- Try it -
Repeat every line from the line containing "font-size: 15px ->" to the end of the data, exactly. Leave the pictures out.

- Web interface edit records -
----------------

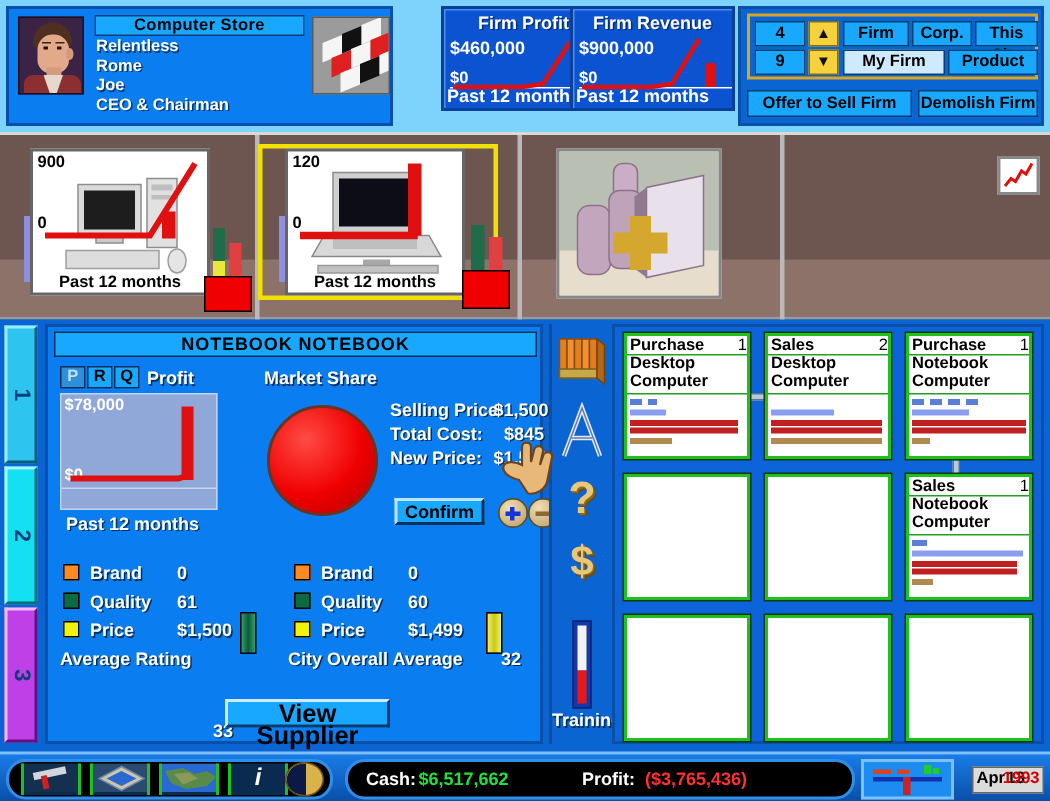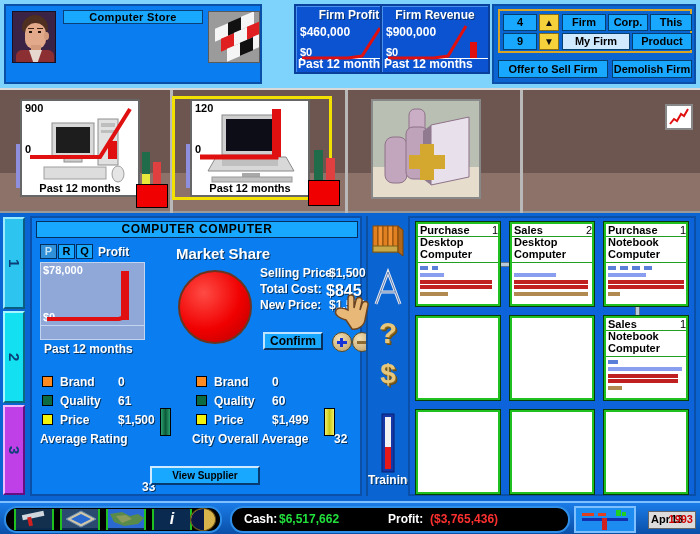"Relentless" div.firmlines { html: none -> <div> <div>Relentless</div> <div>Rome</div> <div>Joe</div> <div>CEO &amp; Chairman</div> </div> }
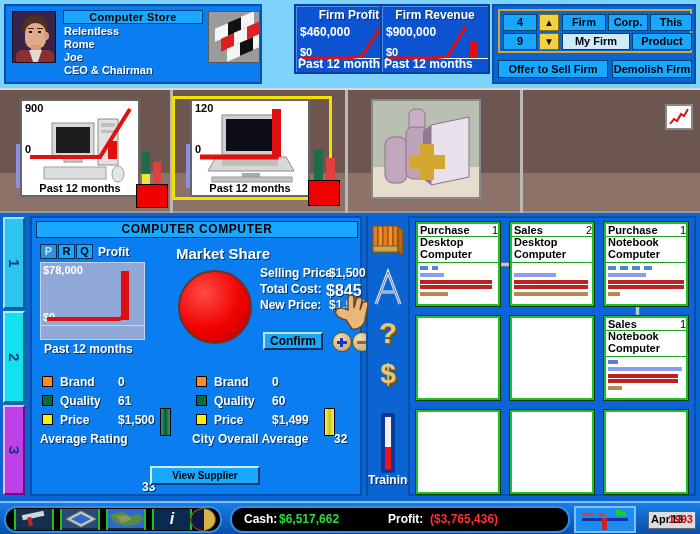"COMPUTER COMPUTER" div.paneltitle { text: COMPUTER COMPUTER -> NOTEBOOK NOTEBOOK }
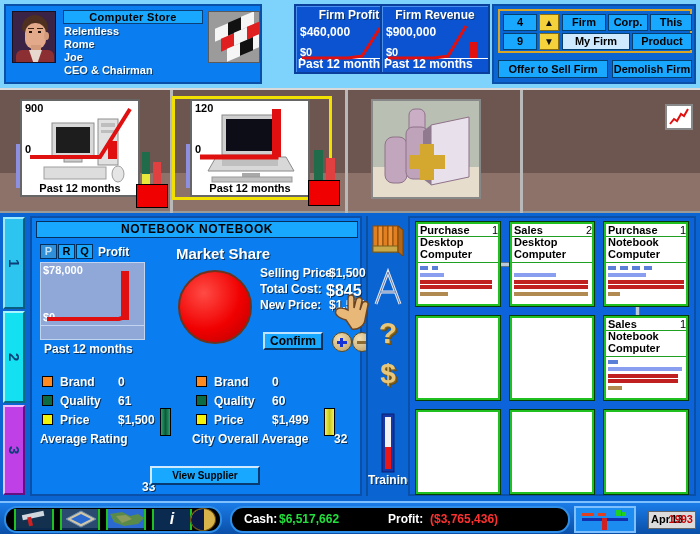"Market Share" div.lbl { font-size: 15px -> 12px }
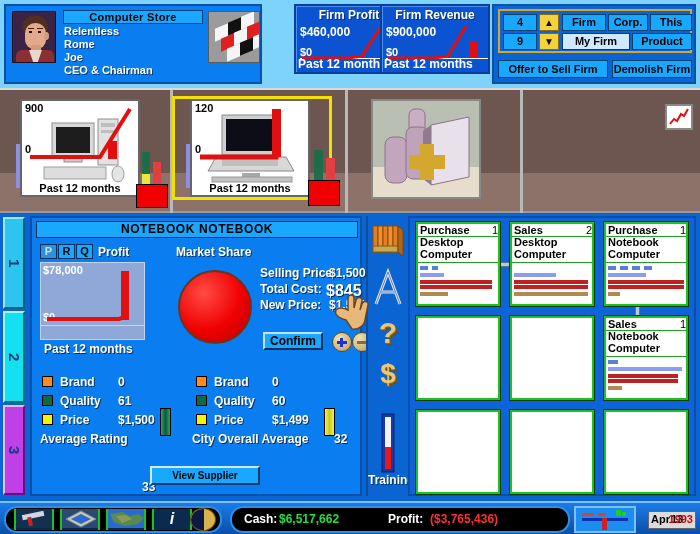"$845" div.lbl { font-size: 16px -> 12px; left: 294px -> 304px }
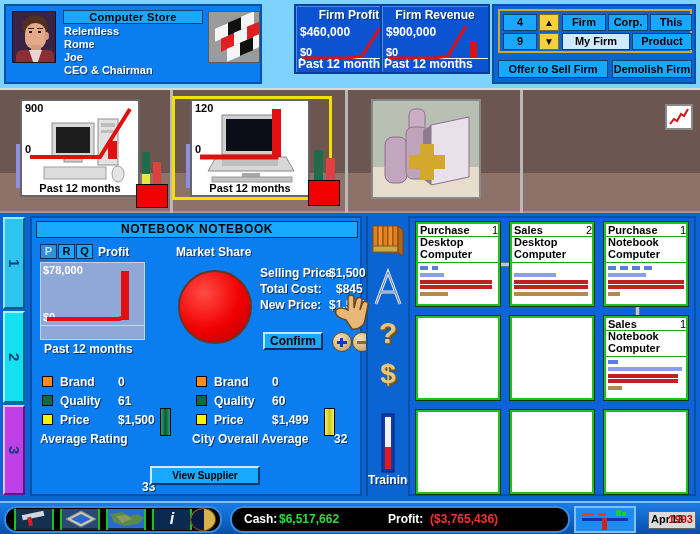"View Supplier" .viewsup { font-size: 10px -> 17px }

----------------

- Expected answer -
"Market Share" div.lbl { font-size: 15px -> 12px }
"$845" div.lbl { font-size: 16px -> 12px; left: 294px -> 304px }
"View Supplier" .viewsup { font-size: 10px -> 17px }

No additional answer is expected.